* **Task statement**
Look through the lines below, find those with the word "Locks", and copy them.

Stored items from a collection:
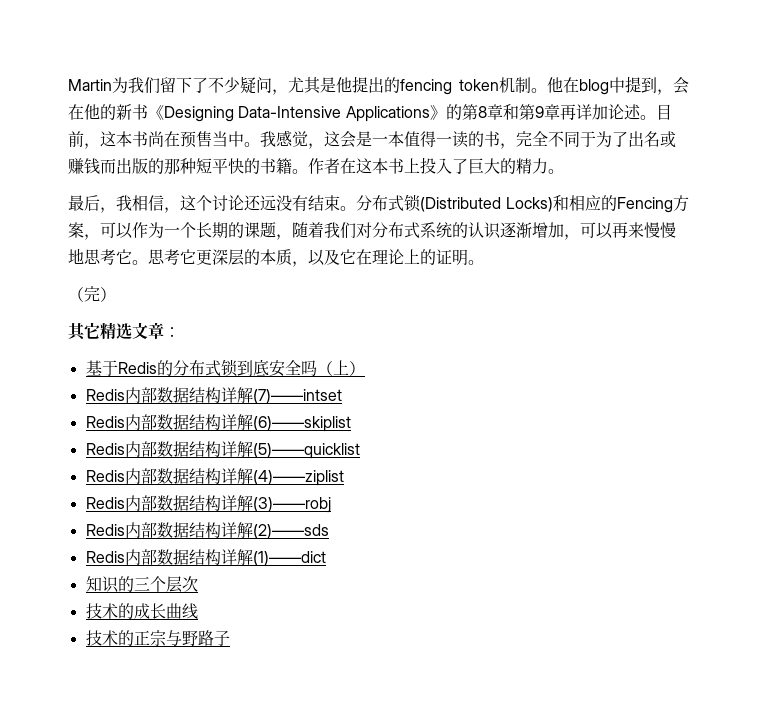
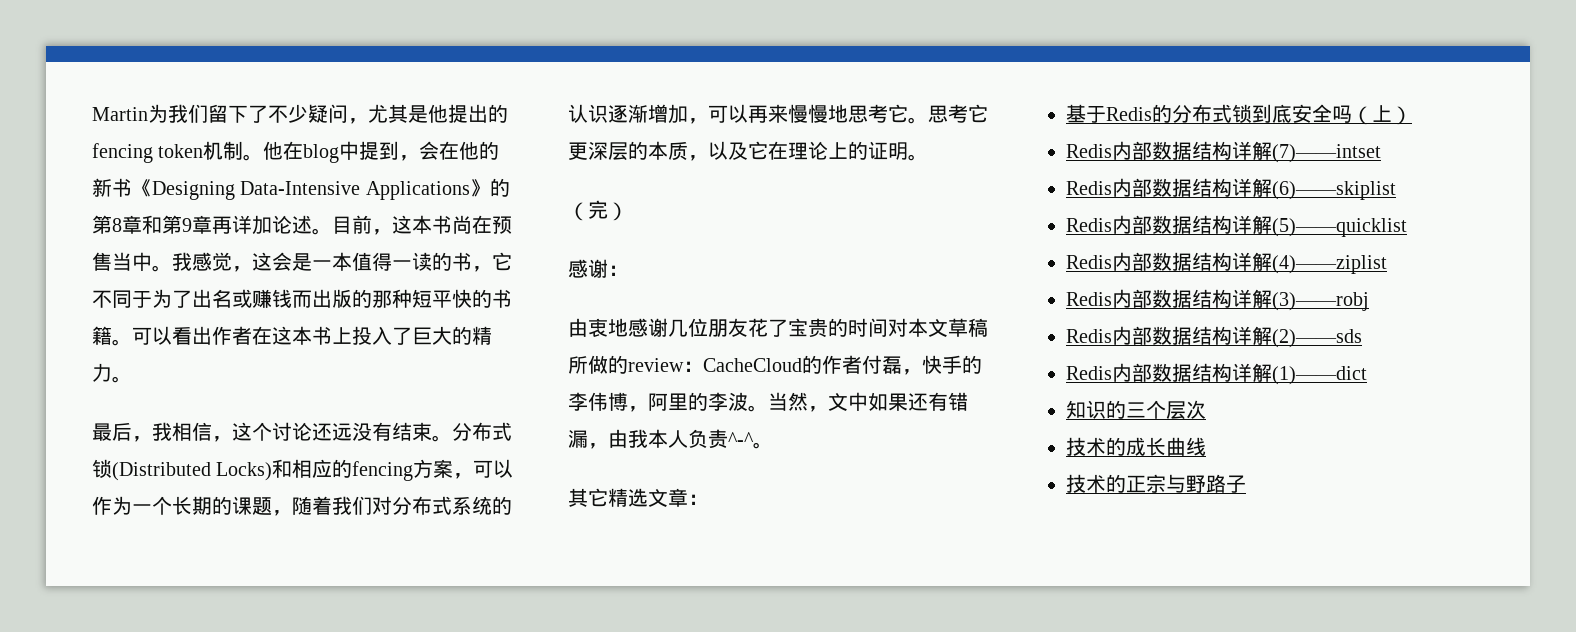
- 我感觉，这会是一本值得一读的书，完全不同于为了出名或赚钱而出版的那种短平快的书籍。
+ 我感觉，这会是一本值得一读的书，它不同于为了出名或赚钱而出版的那种短平快的书籍。
- 作者在这本书上投入了巨大的精力。
+ 可以看出作者在这本书上投入了巨大的精力。
- 分布式锁(Distributed Locks)和相应的Fencing方案，可以作为一个长期的课题，随着我们对分布式系统的认识逐渐增加，可以再来慢慢地思考它。
+ 分布式锁(Distributed Locks)和相应的fencing方案，可以作为一个长期的课题，随着我们对分布式系统的认识逐渐增加，可以再来慢慢地思考它。
+ 感谢：
+ 由衷地感谢几位朋友花了宝贵的时间对本文草稿所做的review：CacheCloud的作者付磊，快手的李伟博，阿里的李波。当然，文中如果还有错漏，由我本人负责^-^。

* **Response to this task**
- 分布式锁(Distributed Locks)和相应的Fencing方案，可以作为一个长期的课题，随着我们对分布式系统的认识逐渐增加，可以再来慢慢地思考它。
+ 分布式锁(Distributed Locks)和相应的fencing方案，可以作为一个长期的课题，随着我们对分布式系统的认识逐渐增加，可以再来慢慢地思考它。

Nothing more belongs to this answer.